**Change detection data:**
■ ■ ■ ■
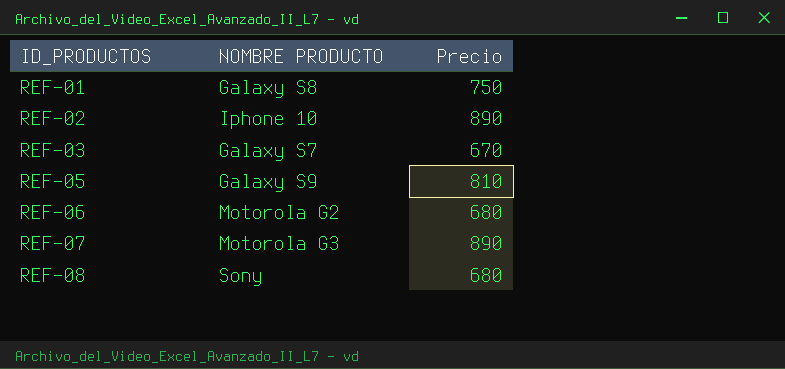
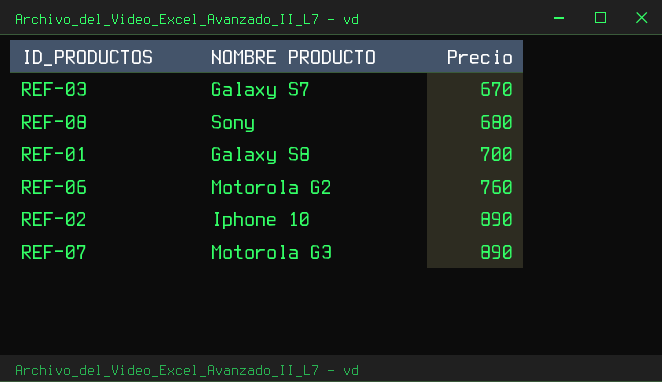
row order: ID_PRODUCTOS ascending -> Precio ascending
row REF-05: Galaxy S9 | 810 -> none
REF-01 | Precio: 750 -> 700
REF-06 | Precio: 680 -> 760

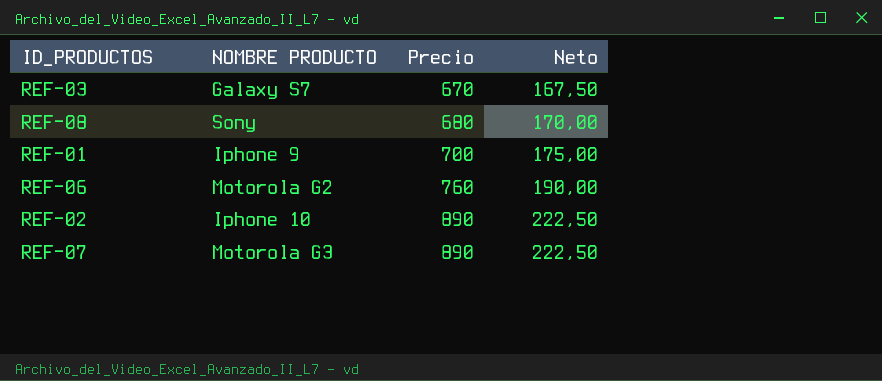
column Neto | formula: none -> [Precio] * 0,25
REF-01 | NOMBRE PRODUCTO: Galaxy S8 -> Iphone 9

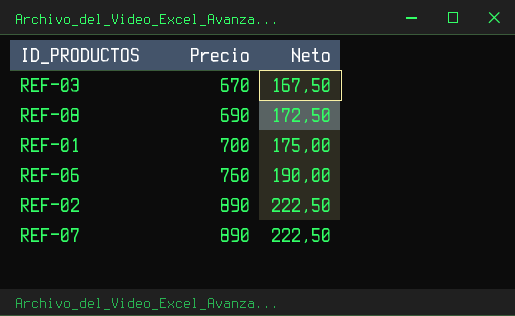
column NOMBRE PRODUCTO | position: 2 -> none
REF-08 | Precio: 680 -> 690
REF-08 | Neto: 170,00 -> 172,50

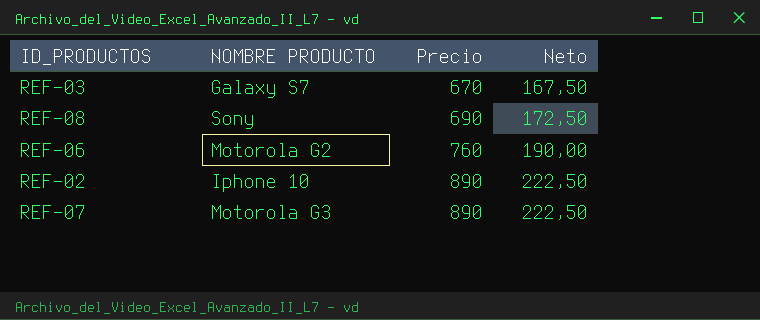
column NOMBRE PRODUCTO | position: none -> 2
row REF-01: 700 | 175,00 -> none

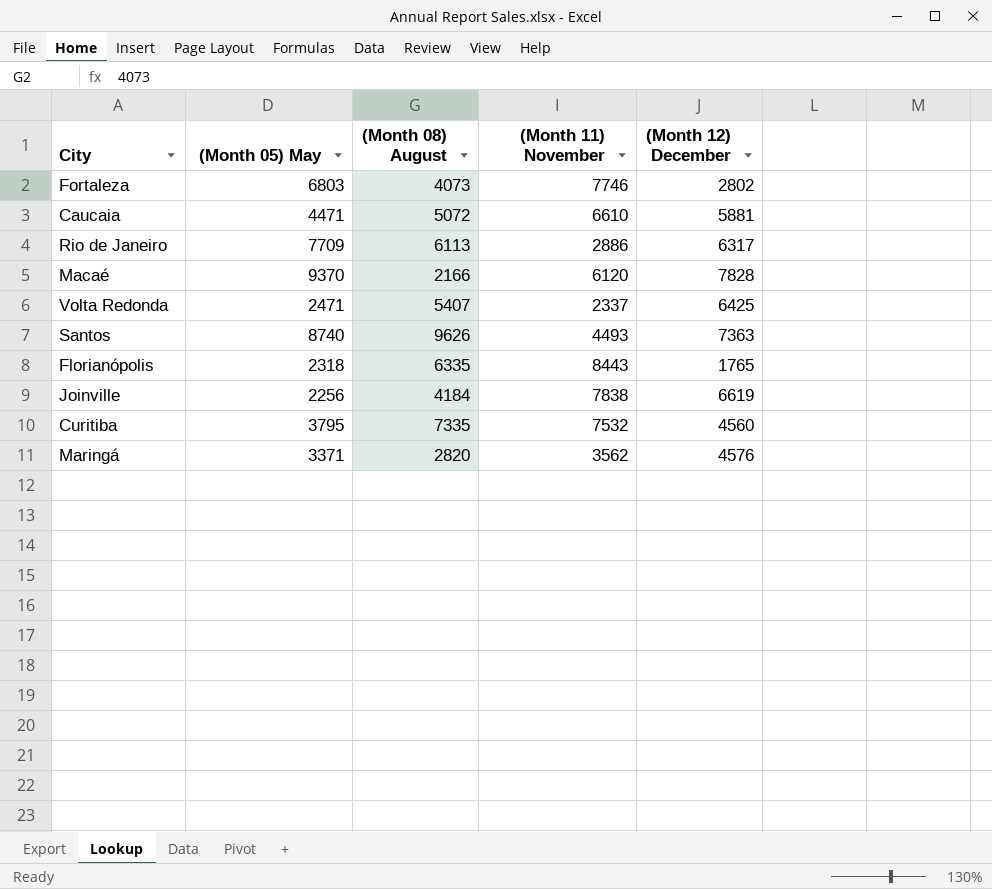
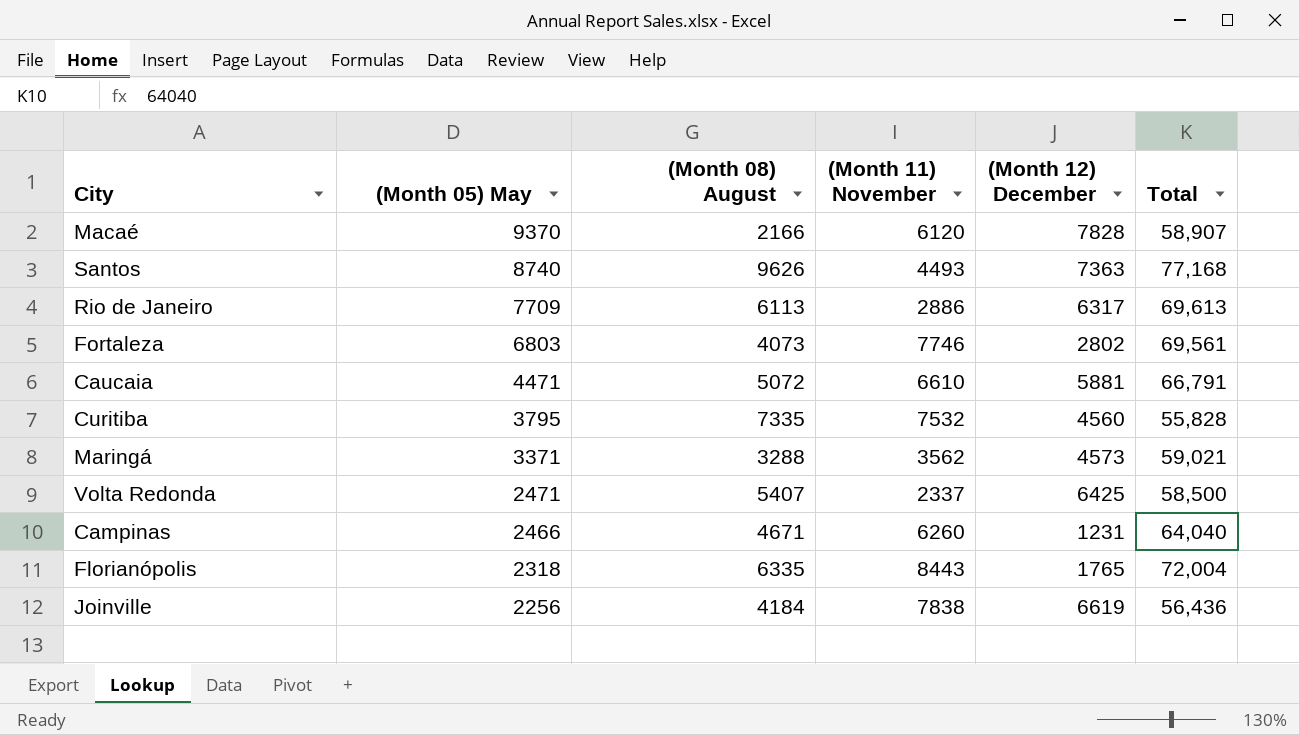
row order: none -> (Month 05) May descending
column Total | position: none -> 6
Maringá | (Month 08) August: 2820 -> 3288
Maringá | (Month 12) December: 4576 -> 4573
row Campinas: none -> 2466 | 4671 | 6260 | 1231 | 64,040

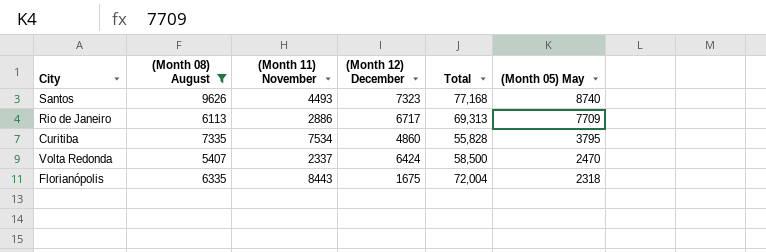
filter: none -> (Month 08) August >= 5407
column (Month 05) May | position: 2 -> 6
Santos | (Month 12) December: 7363 -> 7323
Rio de Janeiro | (Month 12) December: 6317 -> 6717
Rio de Janeiro | Total: 69,613 -> 69,313
Curitiba | (Month 11) November: 7532 -> 7534
Curitiba | (Month 12) December: 4560 -> 4860
Volta Redonda | (Month 12) December: 6425 -> 6424
Volta Redonda | (Month 05) May: 2471 -> 2470
Florianópolis | (Month 12) December: 1765 -> 1675

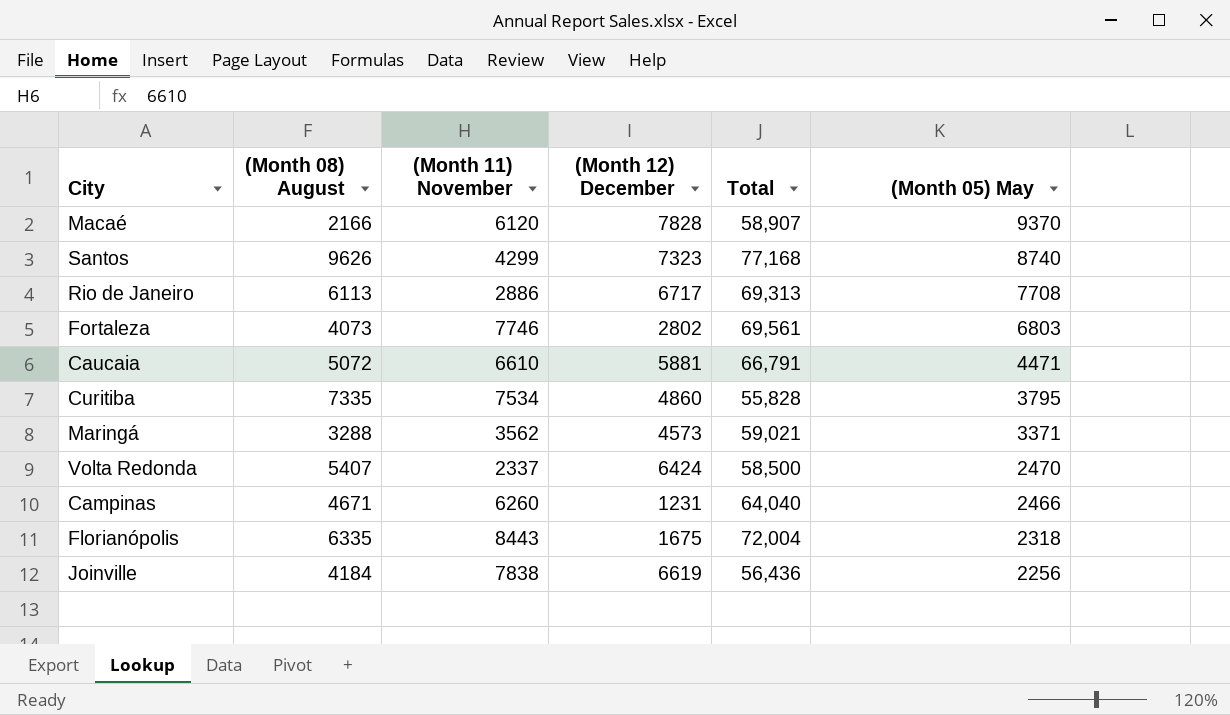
filter: (Month 08) August >= 5407 -> none
Santos | (Month 11) November: 4493 -> 4299
Rio de Janeiro | (Month 05) May: 7709 -> 7708

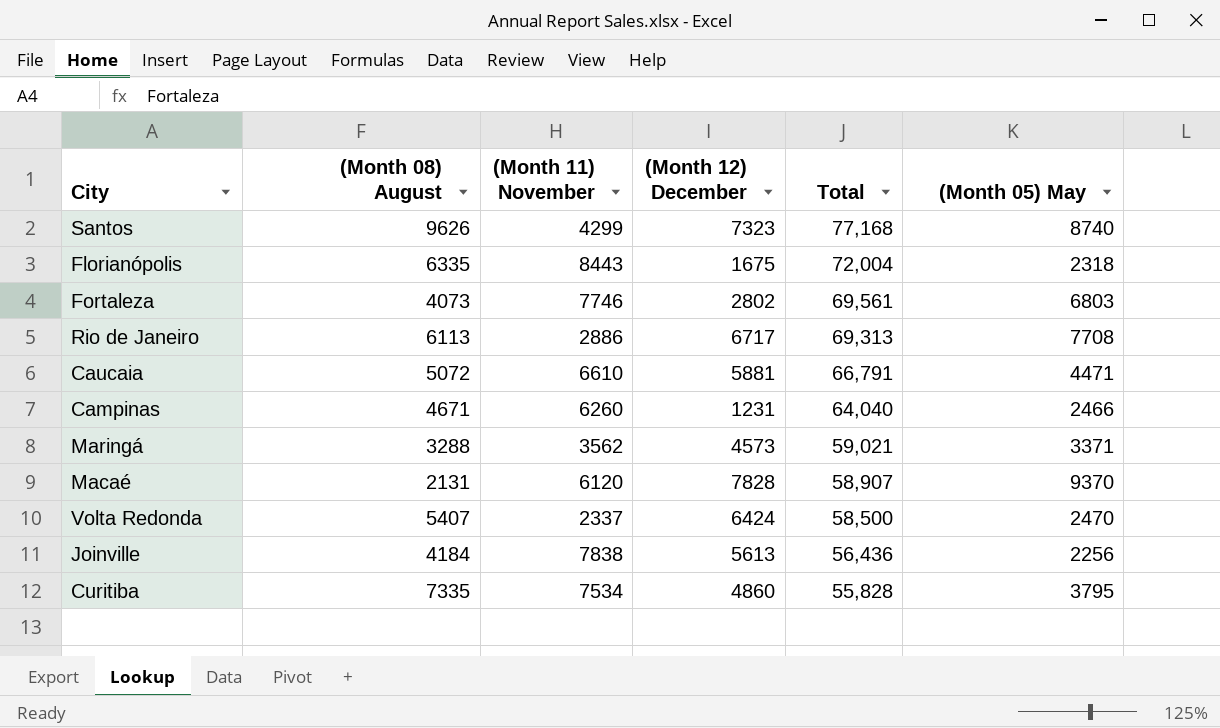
row order: (Month 05) May descending -> Total descending
Macaé | (Month 08) August: 2166 -> 2131
Joinville | (Month 12) December: 6619 -> 5613

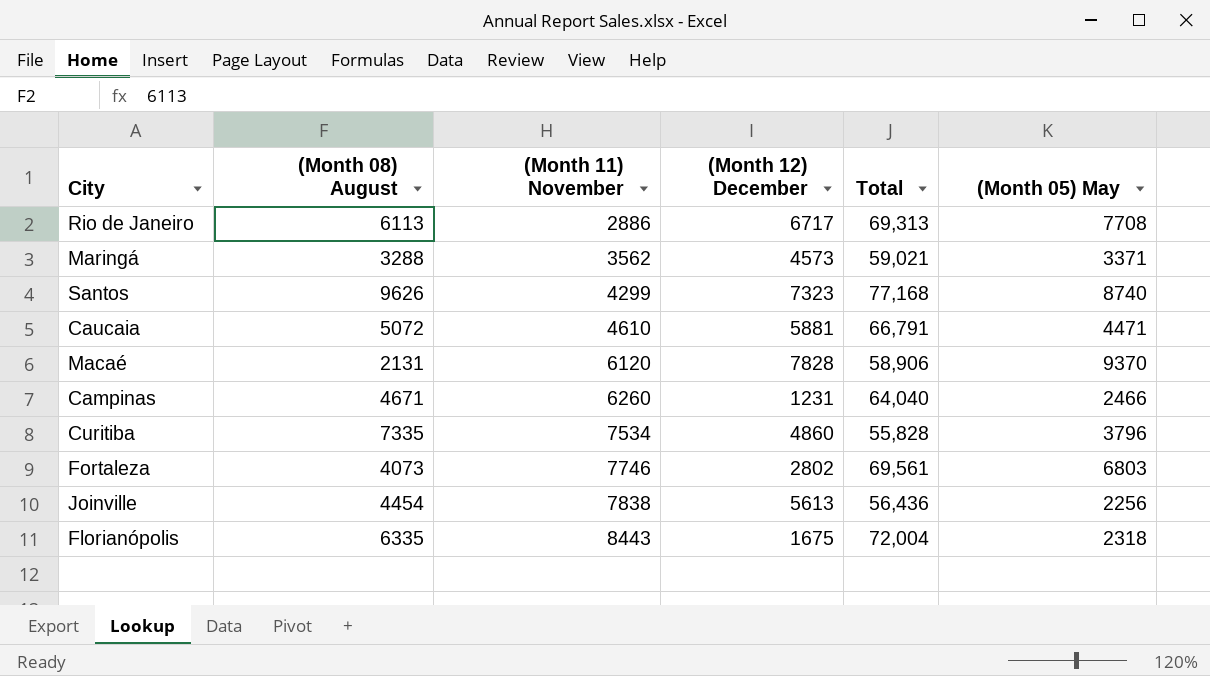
row order: Total descending -> (Month 11) November ascending
row Volta Redonda: 5407 | 2337 | 6424 | 58,500 | 2470 -> none
Caucaia | (Month 11) November: 6610 -> 4610
Macaé | Total: 58,907 -> 58,906
Curitiba | (Month 05) May: 3795 -> 3796
Joinville | (Month 08) August: 4184 -> 4454

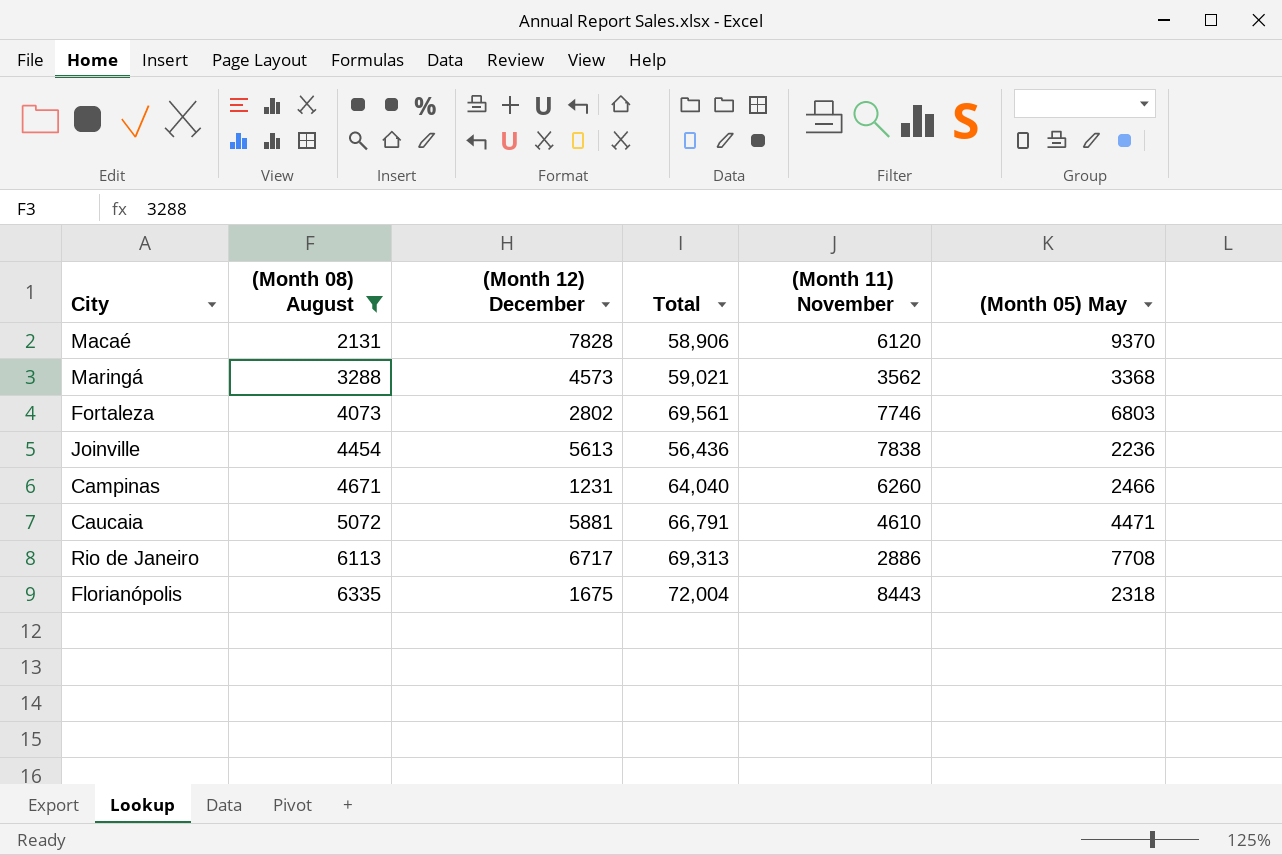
filter: none -> (Month 08) August <= 6335
row order: (Month 11) November ascending -> (Month 08) August ascending
column (Month 11) November | position: 3 -> 5
Maringá | (Month 05) May: 3371 -> 3368
Joinville | (Month 05) May: 2256 -> 2236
■ ■ ■ ■
**TRY IT:**
Take exactly the lines from the one containing "row Volta Redonda: 5407" through the one containing "Joinville | (Month 08) August: 4184 -> 4454" in the data above, and output them with nothing added.

**ANSWER:**
row Volta Redonda: 5407 | 2337 | 6424 | 58,500 | 2470 -> none
Caucaia | (Month 11) November: 6610 -> 4610
Macaé | Total: 58,907 -> 58,906
Curitiba | (Month 05) May: 3795 -> 3796
Joinville | (Month 08) August: 4184 -> 4454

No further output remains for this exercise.